Making digital everyone’s business

“Digital and data cuts across every single thing we do.”

– Kerry Heathcote, College of West Anglia

Digital technology underpins nearly every part of a further education organisation. The learner journey is mapped across multiple platforms, starting with pre-arrival and induction, continuing through daily interactions and learning support, through to their next steps in education, employment or life. At every stage, digital and data play a central role, shaping and tracking the student experience.

So, where do you begin when designing a strategy that needs to account for so many interconnected parts? At the same time, your organisation must hold a forward-looking vision, one that is both ambitious and realistic. In such a fast-evolving landscape, how do you begin to map your progress and reflect on your direction?

That’s where the digital elevation tool can help. It breaks down the complexity into five key themes:

  • Leadership, culture and governance
  • Learner experience
  • Staff experience
  • Curriculum development
  • Underpinning technologies

Each theme includes validation statements to help you reflect on where you are. You score each statement using one of four options: complete, not started, in progress or not a priority. Based on your responses, the digital elevation tool categorises your organisation’s maturity in each theme into one of three levels:

  • Foundation – essential elements you must have in place
  • Transform – elements you should have in place
  • Elevate – aspirational elements you could have in place

The digital elevation tool can also calculate your overall progress at each level, offering a snapshot of where your organisation currently stands. You can choose to focus on all five themes or only those most relevant to your immediate strategic goals.

This level of insight is unmatched in the further education sector. The digital elevation tool not only highlights sector-wide priorities but also helps organisations focus their time, energy, and investment where they are needed most.
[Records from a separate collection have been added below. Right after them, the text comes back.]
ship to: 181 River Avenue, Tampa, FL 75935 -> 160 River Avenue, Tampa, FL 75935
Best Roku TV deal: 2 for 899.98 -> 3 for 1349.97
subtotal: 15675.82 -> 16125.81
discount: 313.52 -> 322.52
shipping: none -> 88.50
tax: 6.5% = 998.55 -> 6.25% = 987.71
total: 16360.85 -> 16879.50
Whether you’re starting from scratch or refining a mature strategy, the digital elevation tool provides practical guidance and aspirational benchmarks to support whole-college transformation.

For senior leadership teams, it offers a strategic lens, a way to understand your current position, visualise best practice, and clarify what success looks like. It also surfaces the key challenges you’ll need to tackle on your path toward digital maturity.

“The digital elevation tool played a pivotal role in aligning with the Welsh Government’s Digital 2030 aspirations.”

– Chris Ford, The College Merthyr Tydfil

Chris shared how the digital elevation tool helped the college clarify its vision, set ambitious but realistic goals, and prioritise essential infrastructure investments, including servers, wifi, and systems integration. These foundational upgrades were critical to enabling more advanced digital innovation. The digital elevation tool offered a stable, sector-specific framework and a manageable path forward. Chris also emphasised the value of using the digital elevation tool as a living tool, something to revisit regularly in response to rapid technological change.

Turning insight into strategy

Once you complete the digital elevation tool, you can use the findings as a solid foundation for developing a digital strategy, or to inform a broader, more integrated whole-college approach. The digital elevation tool’s five core themes offer a clear structure for shaping your vision, drawing on components from foundation through to elevate. In an environment of rapid change, it provides much needed stability and clarity.

While your strategy may include some immediate, achievable goals, the digital elevation tool will also highlight where more deliberate planning, investment and resourcing are required. As Stacy Vipas from Askham Bryan College in York noted, one of the greatest benefits of using the digital elevation tool was that it “opened their eyes to what others were doing”. After a detailed review of the validation statements, the college created five digital principles that embodied their strategic intent. Stacy reflected that the digital elevation tool helped them grasp the scale of the landscape and in doing so, laid the groundwork for a more focused and achievable strategy.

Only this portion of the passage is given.